** Records for this task **
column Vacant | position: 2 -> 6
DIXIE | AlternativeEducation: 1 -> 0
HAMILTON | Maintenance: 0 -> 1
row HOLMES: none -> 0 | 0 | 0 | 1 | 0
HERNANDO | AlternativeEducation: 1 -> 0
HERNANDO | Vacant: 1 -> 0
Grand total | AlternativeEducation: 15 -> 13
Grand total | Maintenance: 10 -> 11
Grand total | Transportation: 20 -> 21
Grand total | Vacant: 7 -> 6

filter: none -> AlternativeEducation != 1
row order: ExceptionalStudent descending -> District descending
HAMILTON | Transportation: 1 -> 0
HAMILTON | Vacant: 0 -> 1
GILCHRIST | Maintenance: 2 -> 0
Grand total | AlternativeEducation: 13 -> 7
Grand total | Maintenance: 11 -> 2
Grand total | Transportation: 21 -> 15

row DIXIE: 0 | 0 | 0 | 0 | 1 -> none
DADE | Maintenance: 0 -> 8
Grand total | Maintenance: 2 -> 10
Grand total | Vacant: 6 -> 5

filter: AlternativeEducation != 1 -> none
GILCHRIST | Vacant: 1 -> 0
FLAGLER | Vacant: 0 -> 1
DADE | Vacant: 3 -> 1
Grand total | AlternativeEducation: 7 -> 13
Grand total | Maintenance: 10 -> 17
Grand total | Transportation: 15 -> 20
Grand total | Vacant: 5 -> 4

** Task requirements **
In the material above, transcribe exactly the lines beginning at the one with "row order: ExceptionalStudent" and ending at the one with "Grand total | Maintenance: 2 -> 10", both included.

** Reply **
row order: ExceptionalStudent descending -> District descending
HAMILTON | Transportation: 1 -> 0
HAMILTON | Vacant: 0 -> 1
GILCHRIST | Maintenance: 2 -> 0
Grand total | AlternativeEducation: 13 -> 7
Grand total | Maintenance: 11 -> 2
Grand total | Transportation: 21 -> 15

row DIXIE: 0 | 0 | 0 | 0 | 1 -> none
DADE | Maintenance: 0 -> 8
Grand total | Maintenance: 2 -> 10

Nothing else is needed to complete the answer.